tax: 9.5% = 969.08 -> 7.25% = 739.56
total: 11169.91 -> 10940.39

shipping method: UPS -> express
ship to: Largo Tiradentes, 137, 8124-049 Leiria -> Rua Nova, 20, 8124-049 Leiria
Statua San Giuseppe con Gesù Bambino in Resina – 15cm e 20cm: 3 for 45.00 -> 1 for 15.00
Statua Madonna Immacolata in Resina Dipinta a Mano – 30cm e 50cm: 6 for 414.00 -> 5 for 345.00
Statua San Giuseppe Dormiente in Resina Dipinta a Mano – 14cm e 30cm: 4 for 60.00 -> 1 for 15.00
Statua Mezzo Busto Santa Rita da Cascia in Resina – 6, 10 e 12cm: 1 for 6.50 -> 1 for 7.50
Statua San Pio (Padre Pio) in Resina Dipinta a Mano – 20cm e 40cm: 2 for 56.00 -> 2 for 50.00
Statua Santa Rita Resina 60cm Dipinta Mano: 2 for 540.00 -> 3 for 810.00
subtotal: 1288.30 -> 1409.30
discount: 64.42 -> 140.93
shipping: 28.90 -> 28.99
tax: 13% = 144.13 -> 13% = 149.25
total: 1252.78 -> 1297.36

---------------

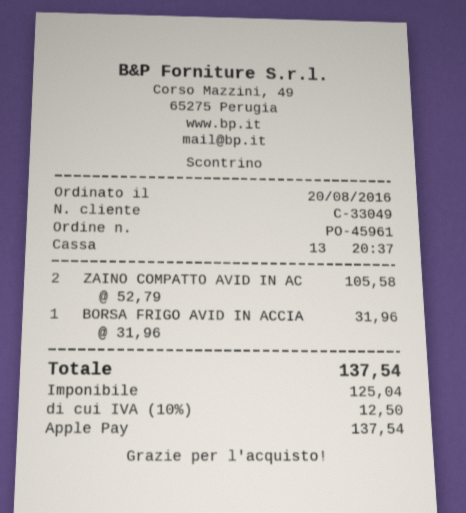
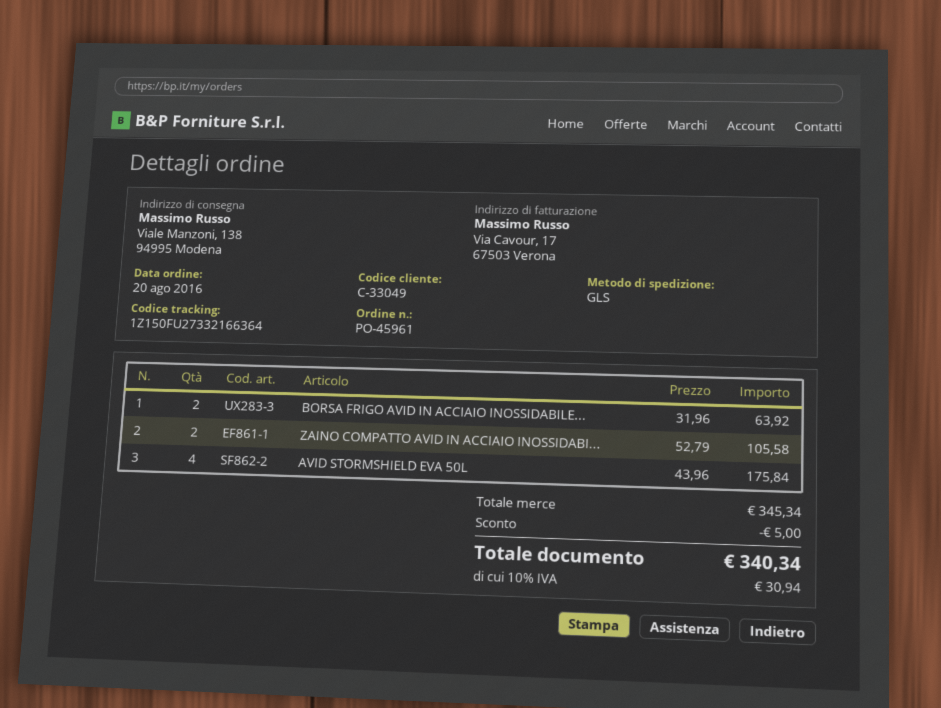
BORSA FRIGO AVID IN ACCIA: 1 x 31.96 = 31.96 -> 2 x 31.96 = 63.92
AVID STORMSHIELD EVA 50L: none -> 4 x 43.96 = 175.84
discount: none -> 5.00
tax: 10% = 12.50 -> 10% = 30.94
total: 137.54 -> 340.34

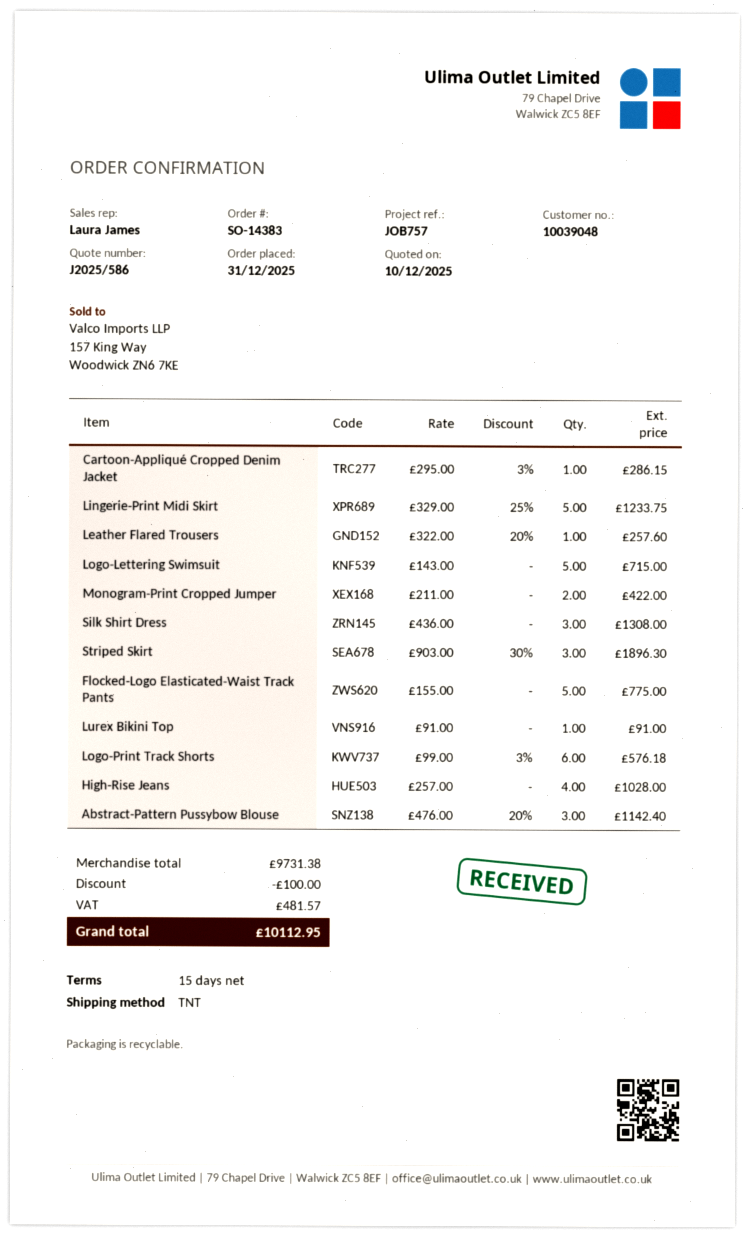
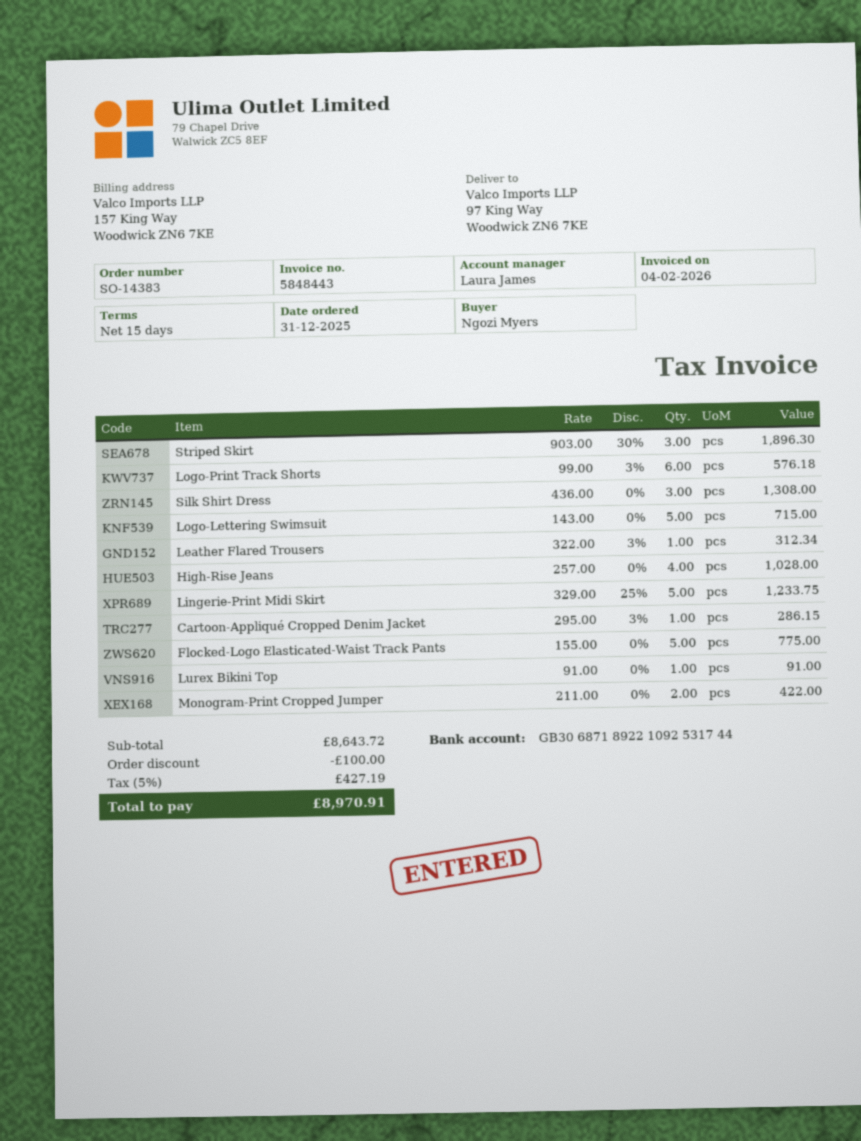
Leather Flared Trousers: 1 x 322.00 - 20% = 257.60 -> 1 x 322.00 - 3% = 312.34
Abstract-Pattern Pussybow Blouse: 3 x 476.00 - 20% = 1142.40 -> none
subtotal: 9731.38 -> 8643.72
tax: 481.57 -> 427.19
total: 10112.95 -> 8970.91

---------------

**What you should do:** Would you retype the lines above from the one with "tax: 9.5% = 969.08 -> 7.25% = 739.56" down to the one with "Statua San Giuseppe Dormiente", word for word, both ends included and no other lines?

**The answer:**
tax: 9.5% = 969.08 -> 7.25% = 739.56
total: 11169.91 -> 10940.39

shipping method: UPS -> express
ship to: Largo Tiradentes, 137, 8124-049 Leiria -> Rua Nova, 20, 8124-049 Leiria
Statua San Giuseppe con Gesù Bambino in Resina – 15cm e 20cm: 3 for 45.00 -> 1 for 15.00
Statua Madonna Immacolata in Resina Dipinta a Mano – 30cm e 50cm: 6 for 414.00 -> 5 for 345.00
Statua San Giuseppe Dormiente in Resina Dipinta a Mano – 14cm e 30cm: 4 for 60.00 -> 1 for 15.00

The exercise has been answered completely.